Linux High Availability — Keepalived, HAProxy, and Clustering

January 24, 2026 · 8 min read

DevOps & Cloud Learning Hub

Single point of failure = guaranteed downtime. Your app might be perfect, your code might be clean, but if it runs on one server and that server dies at 3 AM, your customers see a blank page. High availability isn't optional for production -- it's the minimum bar. Let's build infrastructure that survives server failures automatically.

HA Architecture Overview

A typical Linux HA setup has three layers:

Layer	Tool	Purpose
Virtual IP (VIP)	Keepalived	Floating IP that moves between servers on failure
Load Balancing	HAProxy	Distributes traffic, health checks backends
Clustering	Pacemaker/Corosync	Manages shared resources, prevents split-brain

The simplest production pattern: two HAProxy nodes running Keepalived, sharing a virtual IP. Traffic hits the VIP, the active HAProxy distributes it to backend servers. If the active HAProxy dies, Keepalived moves the VIP to the standby in under 3 seconds.

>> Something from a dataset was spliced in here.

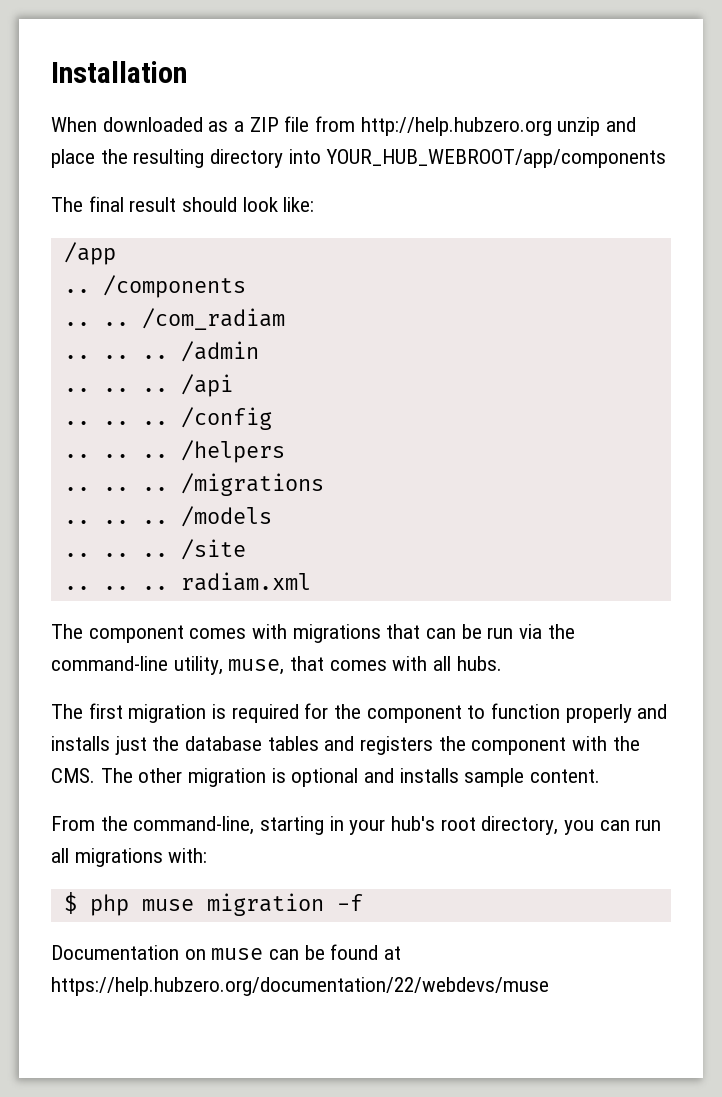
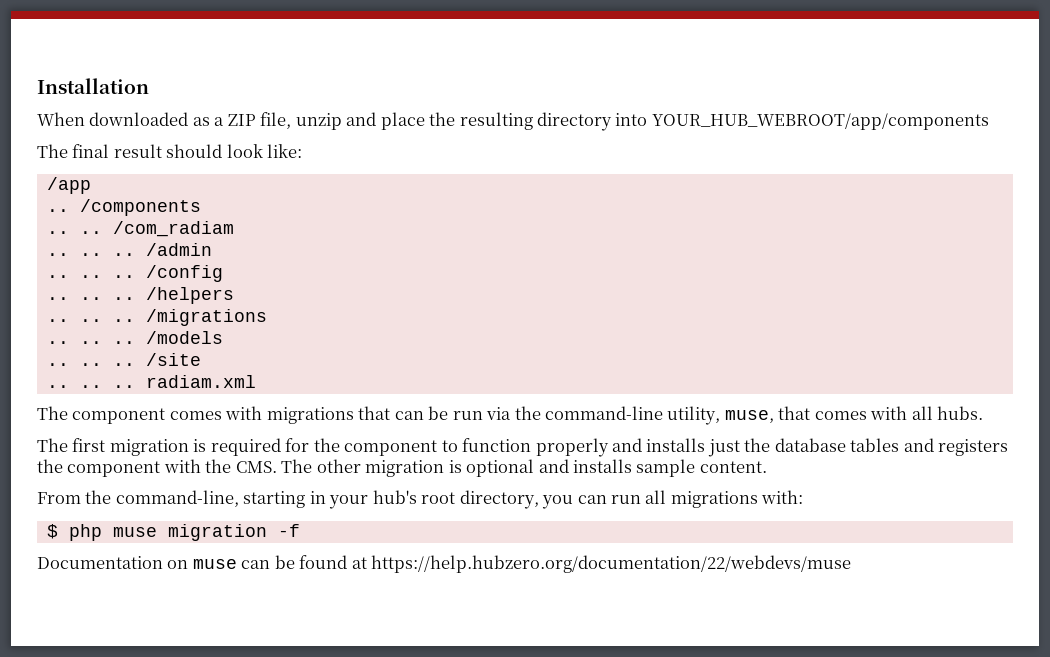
[284,116,552,136] file from http://help.hubzero.org -> [260,112,292,129] file,
[63,374,233,397] // .. .. .. /api -> (212, 249) none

Keepalived — Virtual IP Failover with VRRP

VRRP (Virtual Router Redundancy Protocol) allows two or more servers to share a virtual IP address. Only one server holds the IP at any time. If that server fails, another takes over immediately.

Installation

# Install on BOTH HA nodes
sudo apt update && sudo apt install -y keepalived

# Verify kernel supports VRRP
sudo modprobe ip_vs
lsmod | grep ip_vs

Master Node Configuration

# On the MASTER node (ha-node-1)
sudo tee /etc/keepalived/keepalived.conf << 'EOF'
global_defs {
    router_id ha-node-1
    script_user root
    enable_script_security
}

vrrp_script check_haproxy {
    script "/usr/bin/systemctl is-active haproxy"
    interval 2
    weight -20
    fall 3
    rise 2
}

vrrp_instance VI_1 {
    state MASTER
    interface eth0
    virtual_router_id 51
    priority 100
    advert_int 1

    authentication {
        auth_type PASS
        auth_pass MySecretPass123
    }

    virtual_ipaddress {
        192.168.1.100/24
    }

    track_script {
        check_haproxy
    }

    notify_master "/usr/local/bin/ha-notify.sh MASTER"
    notify_backup "/usr/local/bin/ha-notify.sh BACKUP"
    notify_fault  "/usr/local/bin/ha-notify.sh FAULT"
}
EOF

Backup Node Configuration

# On the BACKUP node (ha-node-2)
sudo tee /etc/keepalived/keepalived.conf << 'EOF'
global_defs {
    router_id ha-node-2
    script_user root
    enable_script_security
}

vrrp_script check_haproxy {
    script "/usr/bin/systemctl is-active haproxy"
    interval 2
    weight -20
    fall 3
    rise 2
}

vrrp_instance VI_1 {
    state BACKUP
    interface eth0
    virtual_router_id 51
    priority 90
    advert_int 1

    authentication {
        auth_type PASS
        auth_pass MySecretPass123
    }

    virtual_ipaddress {
        192.168.1.100/24
    }

    track_script {
        check_haproxy
    }
}
EOF

# Start Keepalived on both nodes
sudo systemctl enable --now keepalived

Notification Script

sudo tee /usr/local/bin/ha-notify.sh << 'SCRIPT'
#!/bin/bash
STATE=$1
TIMESTAMP=$(date '+%Y-%m-%d %H:%M:%S')
echo "[$TIMESTAMP] Keepalived transition to $STATE" >> /var/log/keepalived-notify.log

case $STATE in
  MASTER)
    echo "[$TIMESTAMP] This node is now MASTER — VIP is active here" >> /var/log/keepalived-notify.log
    # Optionally send Slack/PagerDuty alert
    ;;
  BACKUP)
    echo "[$TIMESTAMP] This node is now BACKUP" >> /var/log/keepalived-notify.log
    ;;
  FAULT)
    echo "[$TIMESTAMP] FAULT detected!" >> /var/log/keepalived-notify.log
    ;;
esac
SCRIPT
sudo chmod +x /usr/local/bin/ha-notify.sh

Verify Failover

# On the master — check VIP is assigned
ip addr show eth0 | grep 192.168.1.100

# Watch VRRP advertisements
sudo tcpdump -i eth0 -n vrrp

# Simulate failure — stop keepalived on master
sudo systemctl stop keepalived

# On the backup — VIP should appear within 3 seconds
ip addr show eth0 | grep 192.168.1.100

# Restore master — VIP moves back (preemption)
sudo systemctl start keepalived

HAProxy — Load Balancing and Health Checks

HAProxy distributes incoming traffic across multiple backend servers and automatically removes unhealthy ones.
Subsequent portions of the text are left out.